This function performs weights computation for Transcriptome-Wide Association Study (TWAS) incorporating various steps such as filtering variants by linkage disequilibrium reference panel variants, fitting models using SuSiE and other methods, and calculating TWAS weights and predictions. Optionally, it can perform cross-validation for TWAS weights.
Usage
twas_weights_pipeline(
X,
y,
susie_fit = NULL,
fitted_models = NULL,
cv_folds = 5,
sample_partition = NULL,
weight_methods = "default",
max_cv_variants = -1,
cv_threads = 1,
cv_weight_methods = NULL,
ensemble = TRUE,
ensemble_r2_threshold = 0.01,
ensemble_solver = "quadprog",
ensemble_alpha = 1,
estimate_pi = TRUE,
verbose = 1
)Arguments
- X
A matrix of genotype data where rows represent samples and columns represent genetic variants.
- y
A vector of phenotype measurements for each sample.
- susie_fit
An object returned by the SuSiE function, containing the SuSiE model fit.
- fitted_models
Optional named list of fitted fine-mapping models, such as
list(susie = susie_fit, susie_inf = susie_inf_fit).- cv_folds
The number of folds to use for cross-validation. Set to 0 to skip cross-validation. Defaults to 5.
- sample_partition
Optional data frame with Sample and Fold columns for cross-validation. If NULL, a random partition is generated.
- weight_methods
List of methods to use to compute weights for TWAS; along with their parameters.
- max_cv_variants
The maximum number of variants to be included in cross-validation.
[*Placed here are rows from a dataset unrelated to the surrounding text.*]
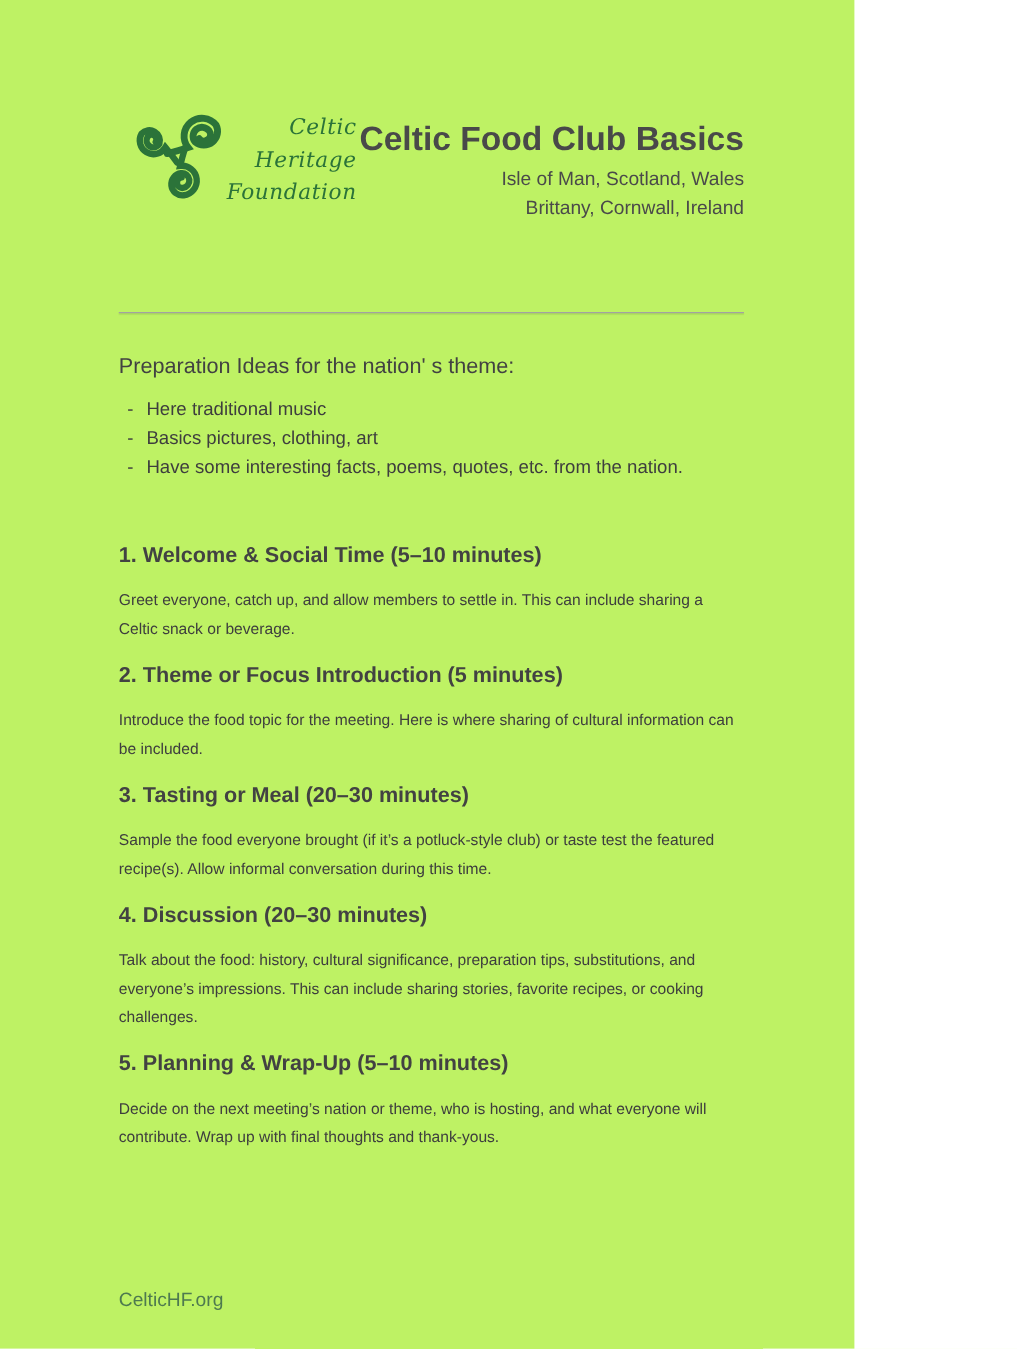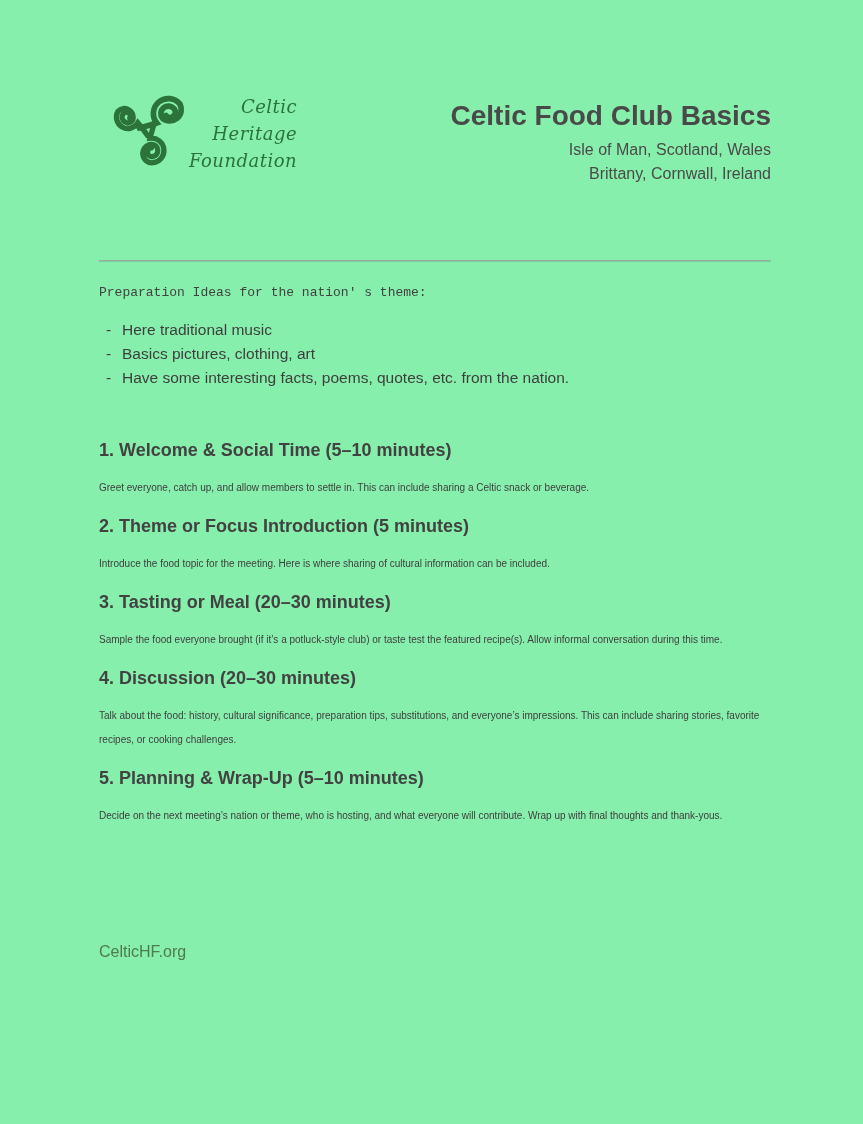"Celtic" .page { background: #86efac -> #bef264; width: 863px -> 712px }
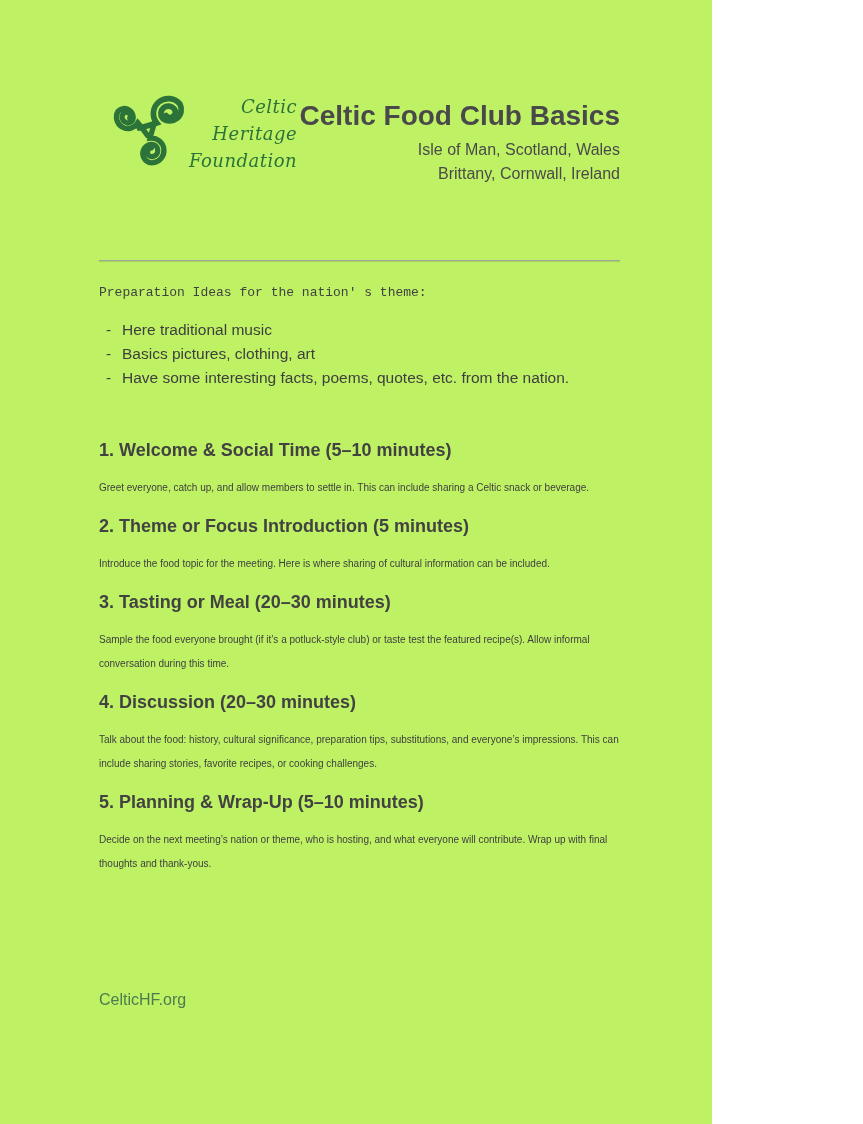"Preparation Ideas for the nation'" .prep-heading { font-family: Liberation Mono, monospace -> none; font-size: 13px -> 18px; margin-top: 20px -> 32px }
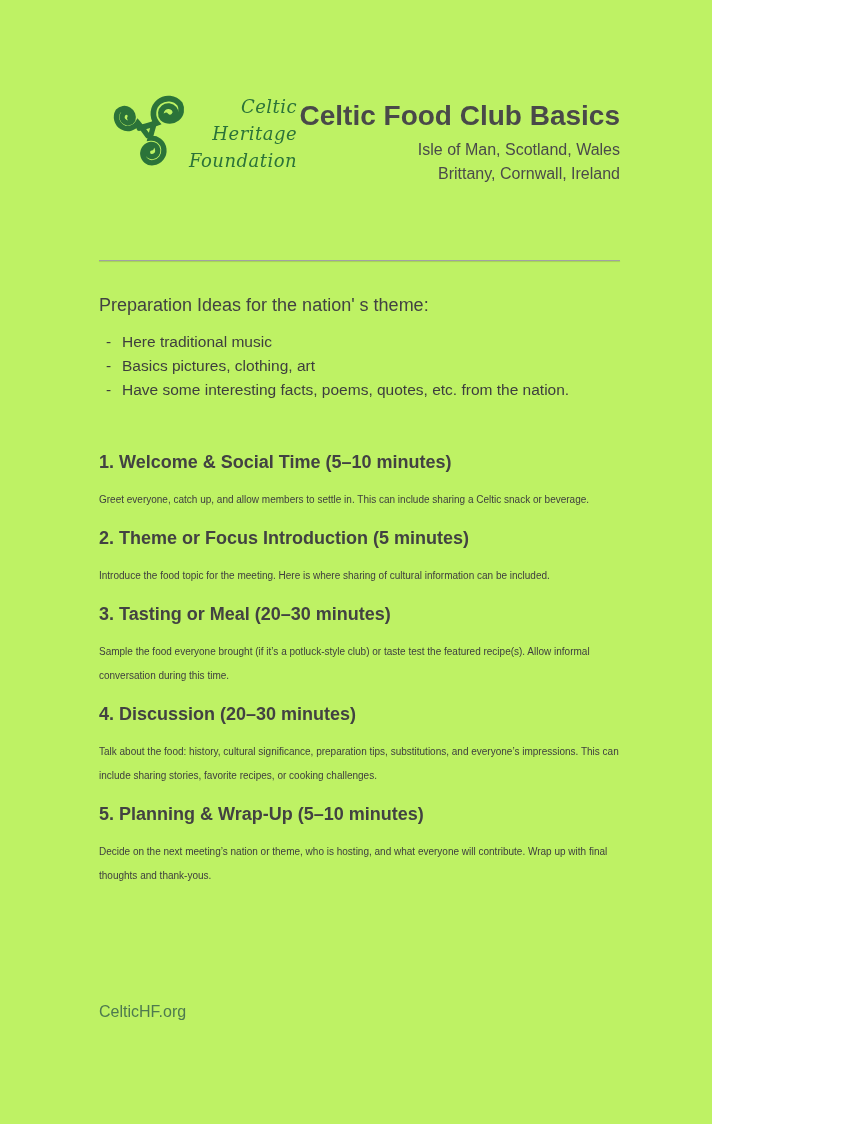"Greet everyone, catch up, and" .section-body { font-size: 10px -> 13px }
Defaults to -1 which means no limit.
- cv_threads
The number of threads to use for parallel computation in cross-validation. Defaults to 1.
- cv_weight_methods
List of methods to use for cross-validation. If NULL, uses the same methods as weight_methods.
- ensemble
Logical. If TRUE and cv_folds > 1, learn ensemble combination weights via stacked regression (SR-TWAS). Requires at least two individual methods to have been run and to pass the R-squared cutoff. Defaults to TRUE.
- ensemble_r2_threshold
Minimum cross-validated R-squared for an individual method to be included in the ensemble. Methods below this threshold are excluded. Defaults to 0.01.
- ensemble_solver
Character string specifying the optimization backend for ensemble learning. One of
"quadprog","nnls","lbfgsb", or"glmnet". Passed toensemble_weights. Defaults to"quadprog".- ensemble_alpha
Elastic net mixing parameter, used only when
ensemble_solver = "glmnet". Defaults to 1 (lasso).- estimate_pi
If TRUE, estimate spike-and-slab sparsity from mr.ash before running Bayesian alphabet methods that need inclusion probabilities.
- verbose
Integer controlling verbosity level: 0 = suppress all messages, 1 = show pecotmr messages but suppress external package messages (default), 2 = show all messages including those from external packages.